Bio and images
When Kipling tells us that ". . . Rosie O'Grady and the
Colonel's lady, are sisters under the skin," he means that
women are all alike. Yet his claim arises from an opposing
pragmatic observation: the certainty that everyone in a
culture can visually distinguish a lady from another kind of
woman. Although many subtle differences of appearance and
behavior contribute to our assessment of an individual, our
primary way of identifying one person as a lady and one as
not is by evaluating what sociologists call clothing
tie-signs and tie-symbols. A tie-sign, such as a wedding
dress or school uniform, identifies the wearer as a member of
a specific group or category. A tie-symbol like cowboy boots,
which are worn by many people besides cowboys, suggests
affinity with a belief, attitude or group.
Clothing is an indicator of roles and behaviors. For
centuries, the restrictive character of Western women's
clothes, from stomachers, corsets and crinolines to hobble
skirts--even the dubious liberation of mini-skirts--has
provided metaphorical evidence of social restrictions on
women's freedom. But clothing is also a canvas onto which the
wearer projects a sense of beauty and personal identity.
In recent decades, artists have exploited the disjuncture
between the meanings embodied in clothing and the individual
identities of women. Contrary to Kipling's dictum, women may
be sisters in some regards, but unique--in ways that have
nothing or everything to do with clothing--in others. The
classical life-size glass sculptures of Karen LaMonte, a 2002
Resident Fellow at the Creative Glass Center of American,
address this paradoxical zone--the space between individual
being and constructed appearance-- in a wonderfully literal
way. With a specificity akin to Rachel Whiteread's negative
architectural castings, LaMonte records the territory between
a woman's naked skin and the surface of her clothing, a
feminine swirl of draperies, ruffles and "bows on the butt."
Through its transparency, glass reveals the contours of the
body and of applied couture simultaneously. Kipling's
putative subject, whatever lies beneath the skin, has
vanished like a ghost or a cicada from its shell. The empty
body is housed in clothing, perhaps imprisoned in it--just as
it is housed within its own skin. LaMonte has said, "Apparel
radiates its wearer's physicality like a discarded shell or
an outermost layer of skin. It is our second skin, our social
skin." By specifying the contours and postures of a real
human body beneath the skin of clothing, LaMonte addresses
age-old issues of ideal physical beauty and its relationship
to other personal qualities. Distortions imposed by fashion
and art are manifested at least through implication. The
culturally and historically pervasive belief that perfect
symmetry and beautiful proportions reflect beautiful inner
qualities is challenged by these works which are beautiful,
but do not conform to archetypes of beauty which LaMonte
terms "absurd."
Clothing is a kind of vessel or container. From the
perspective of Western aesthetics, LaMonte's work
intriguingly, though probably not intentionally, addresses
the vessel tradition, a conflicted topic for contemporary
glass artists. Glass sculptors often feel defensive about
making objects which might be functional because in the West
functional objects are assumed to lack the potential to
express serious ideas. However, LaMonte's large scale
sculptures are literal vessels, hollow objects of glass. They
could even be characterized as vessels for vessels (women).
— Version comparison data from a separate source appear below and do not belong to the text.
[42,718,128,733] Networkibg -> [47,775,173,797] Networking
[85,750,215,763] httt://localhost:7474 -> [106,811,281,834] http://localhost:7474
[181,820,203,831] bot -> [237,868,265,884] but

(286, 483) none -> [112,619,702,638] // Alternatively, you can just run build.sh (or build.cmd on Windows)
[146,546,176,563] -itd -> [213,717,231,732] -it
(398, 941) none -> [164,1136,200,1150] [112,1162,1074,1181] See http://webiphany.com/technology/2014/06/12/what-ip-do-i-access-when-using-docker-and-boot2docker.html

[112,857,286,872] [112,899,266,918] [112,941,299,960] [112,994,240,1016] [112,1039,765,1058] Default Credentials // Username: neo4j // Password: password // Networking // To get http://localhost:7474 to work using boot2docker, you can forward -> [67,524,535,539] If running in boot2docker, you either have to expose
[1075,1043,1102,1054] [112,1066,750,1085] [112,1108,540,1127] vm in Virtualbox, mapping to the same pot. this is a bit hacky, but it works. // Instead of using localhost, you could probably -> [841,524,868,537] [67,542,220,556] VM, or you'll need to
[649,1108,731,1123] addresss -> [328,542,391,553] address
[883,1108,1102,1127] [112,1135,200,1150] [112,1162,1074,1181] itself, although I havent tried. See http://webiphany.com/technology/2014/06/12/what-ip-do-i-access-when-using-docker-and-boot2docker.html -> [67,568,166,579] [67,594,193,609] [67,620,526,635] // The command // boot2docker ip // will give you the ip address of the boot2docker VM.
The reproductive female body has often been compared to a
vessel, usually with the implication that the vessel is of
less consequence than its contents. The punning relationship
between glass vessel and maternal vessel suggests a humorous
parallel between the relegation of the female "vessel" and
the glass vessel to second class cultural status. Both
categories are purposeful; they are perhaps decorative or
aspiring to beauty but, alas, intrinsically incapable of
profundity.
LaMonte's sculptures might also be described as glass houses,
fragile records of human dwelling. They make no pretense to
be other than glass. Glass is intrinsic to their meaning.
LaMonte loves glass because "it seems alive and flesh-like,"
but she also feels that it tends to make the exaggerated
subtle--so subtle that she must exaggerate the character and
spatial drama of the fabrics she records. LaMonte casts in
clear crystal which maintains a stable relationship to form.
"I'm very sensitive to color so I intentionally avoid it in
all my work."
Each dress is a kind of portrait. In choosing dresses to
cast, she says, "I'm looking for a hyper-feminine cliched
look: rows of ruffles and bows on the butt. I try to make
sure every dress has a bow." In addition to understanding the
sculptural possibilities of the bow's butterfly form
(narrow-waisted like a horizontal female torso) and trailing
ribbons, she has internalized the cultural possibilities.
It's no coincidence that LaMonte currently executes her
large-scale work in the facility which produced what are
often identified as the first studio glass sculptures, made
by the team of Libinsky-Brychtova. LaMonte developed the
complex techniques for her castings while on a Fulbright in
the Czech Republic working at Pelechov, the glass casting
facility of Zdenek Lhotsky in Prague. Libensky and Brychtova
continue their relationship with Pelechov.
Together LaMonte and the skilled technicians at the factory
developed techniques unique to her sculptures which weigh up
to 600 pounds. The process, "a cross between cooking and
plastic surgery," incorporates refined improvised adjustments
which LaMonte jokingly calls "czechnology." Although she
"enjoys the science of casting," LaMonte says, "At the end of
the day, I'm more of a creative thinker [than a technician]."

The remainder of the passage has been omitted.